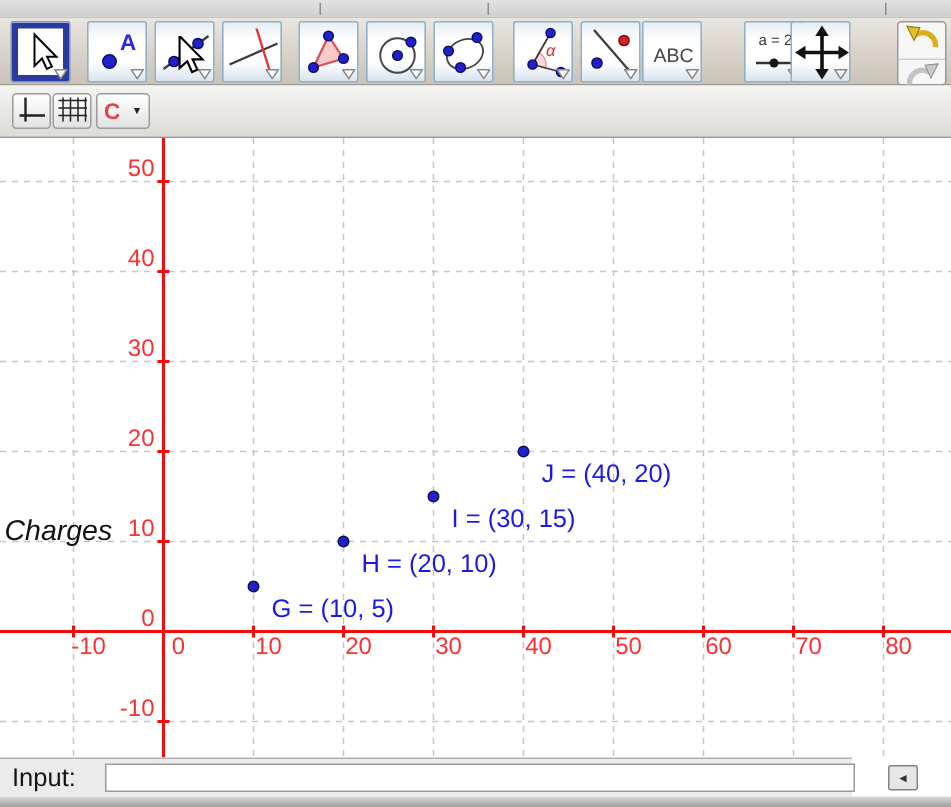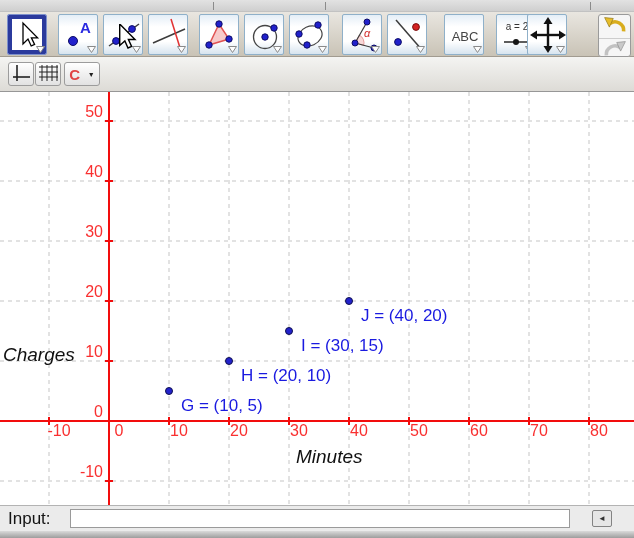"ABC" button.tb { left: 444px -> 428px }
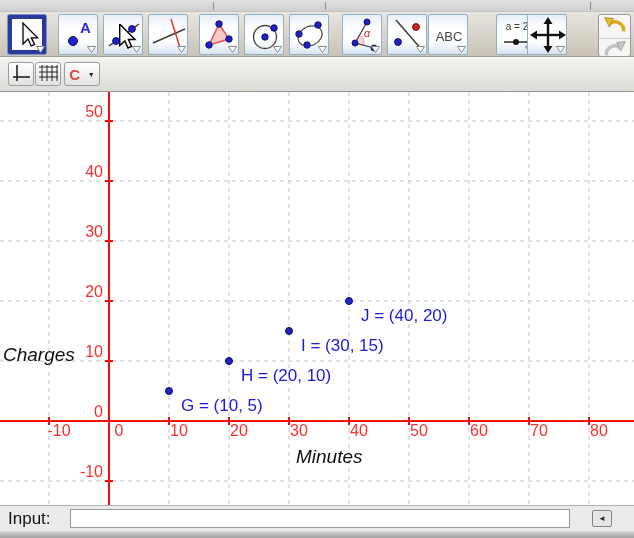"Minutes" div.axis-title { html: <div>Minutes</div> -> none }
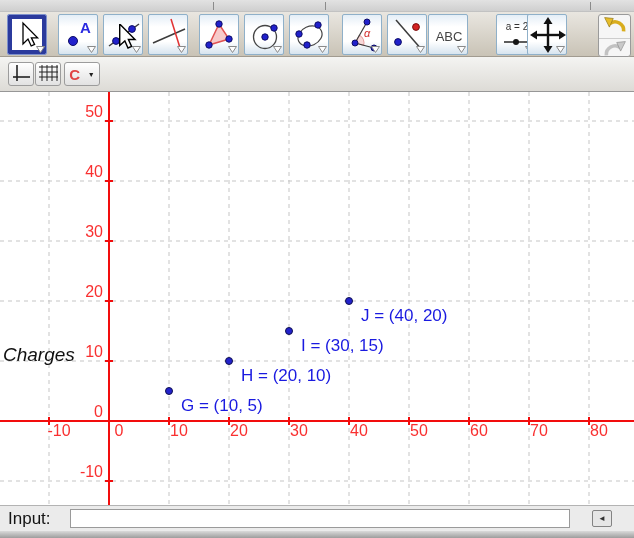"Input:" .inputbar { width: 634px -> 568px }
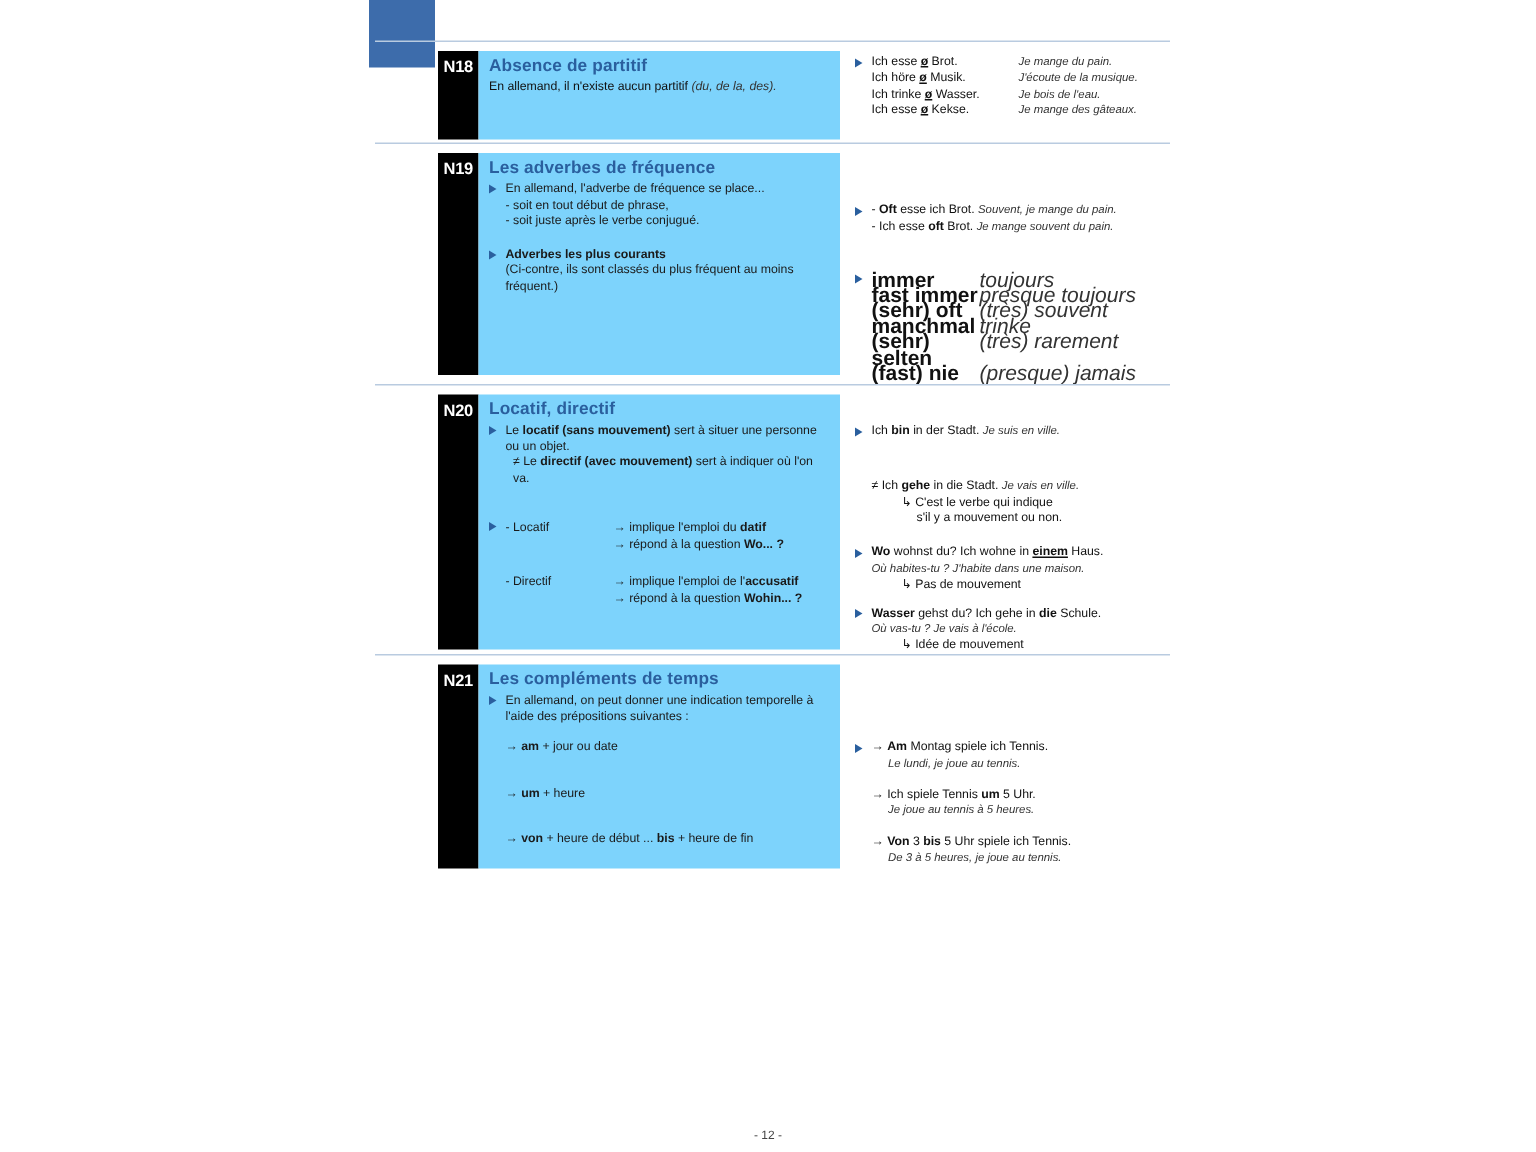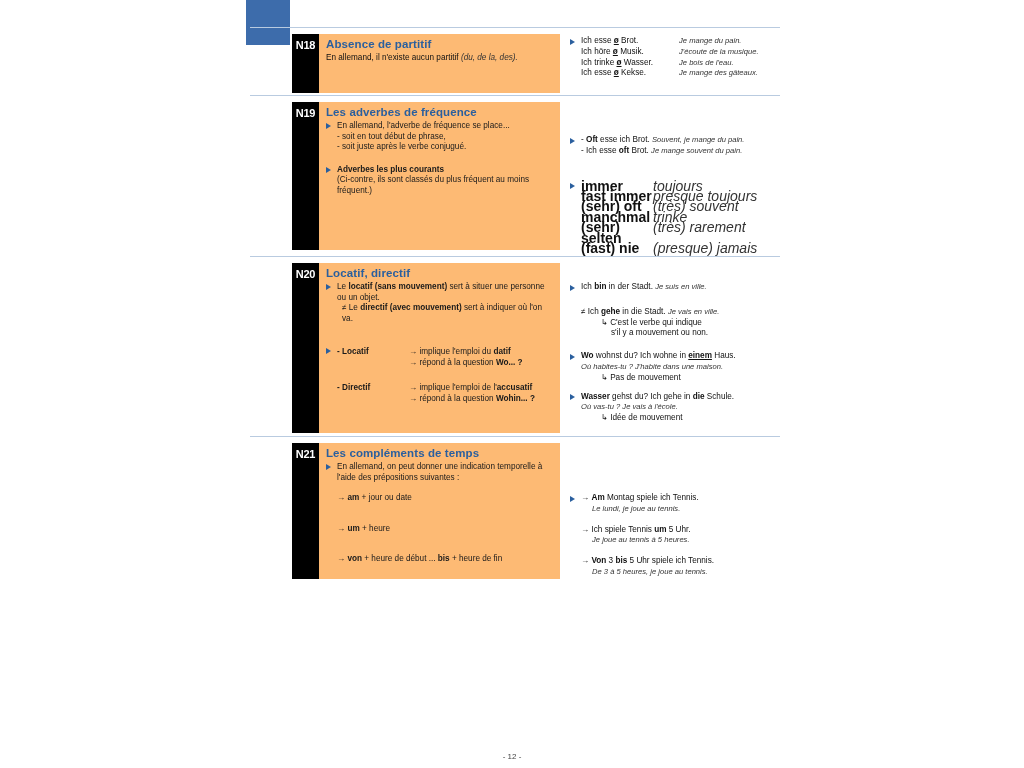"Absence de partitif" .block .panel { background: #fdba74 -> #7dd3fc }
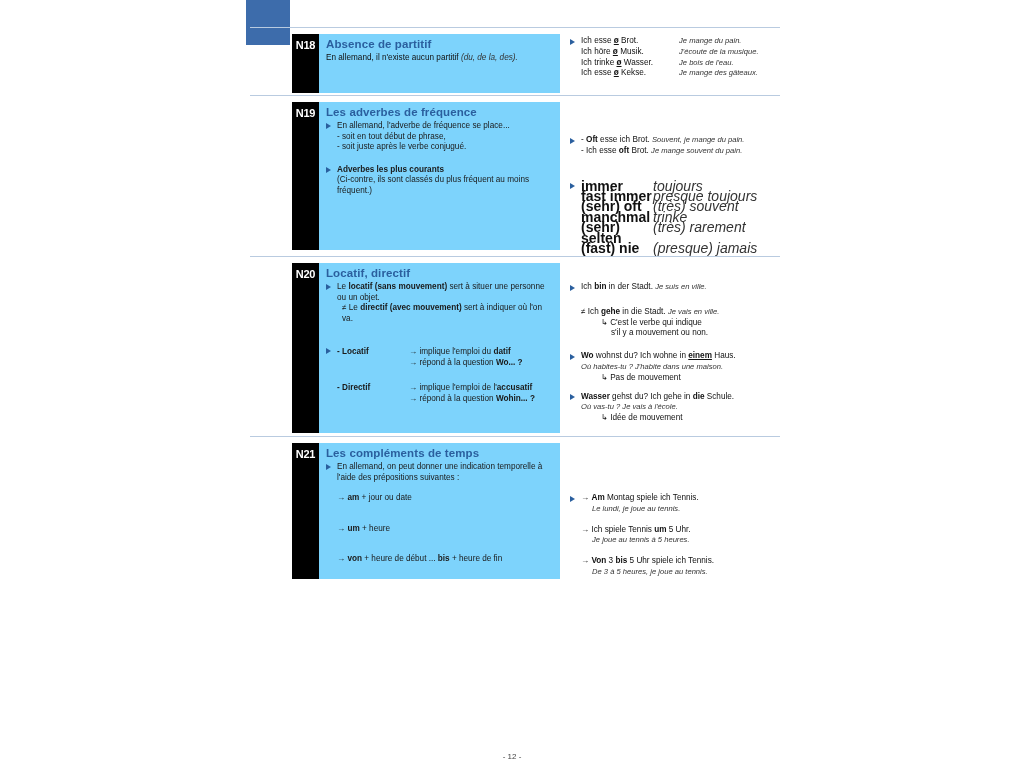"≠ Ich gehe in die" div.ex-row { margin-top: none -> 12px }
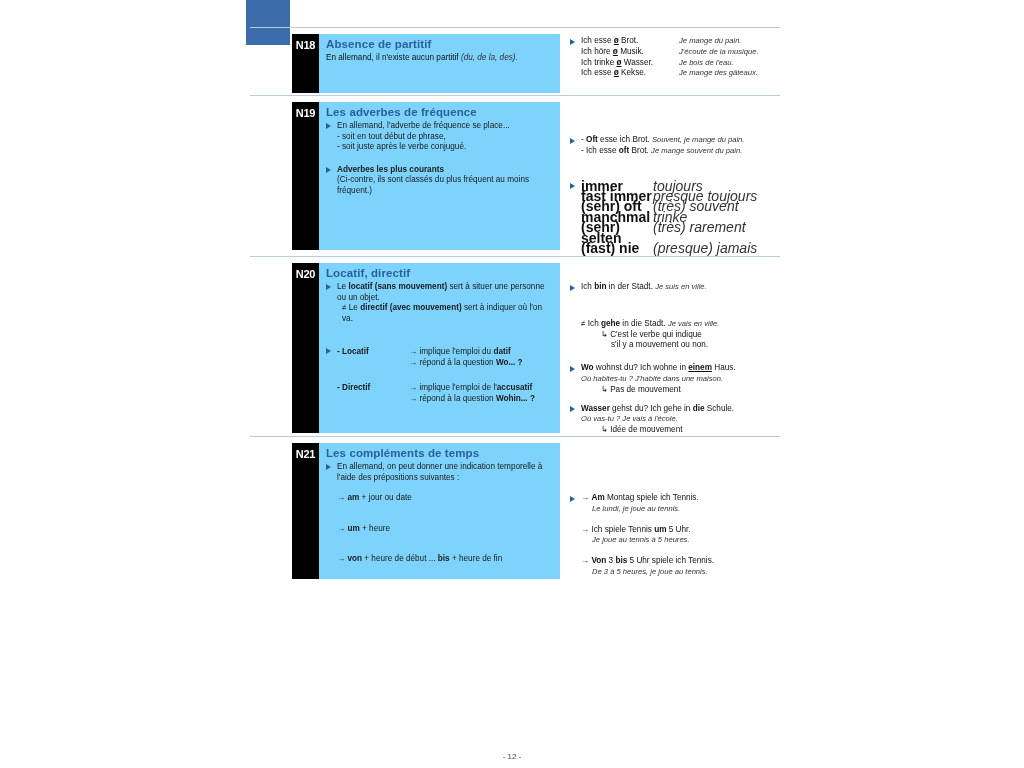"- Locatif" .ld .lhs { font-weight: bold -> normal }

______________________________

TRY IT:
Output the records above exactly as they are, leaving out the pictures.

TASK SOLUTION:
"ABC" button.tb { left: 444px -> 428px }
"Minutes" div.axis-title { html: <div>Minutes</div> -> none }
"Input:" .inputbar { width: 634px -> 568px }
"Absence de partitif" .block .panel { background: #fdba74 -> #7dd3fc }
"≠ Ich gehe in die" div.ex-row { margin-top: none -> 12px }
"- Locatif" .ld .lhs { font-weight: bold -> normal }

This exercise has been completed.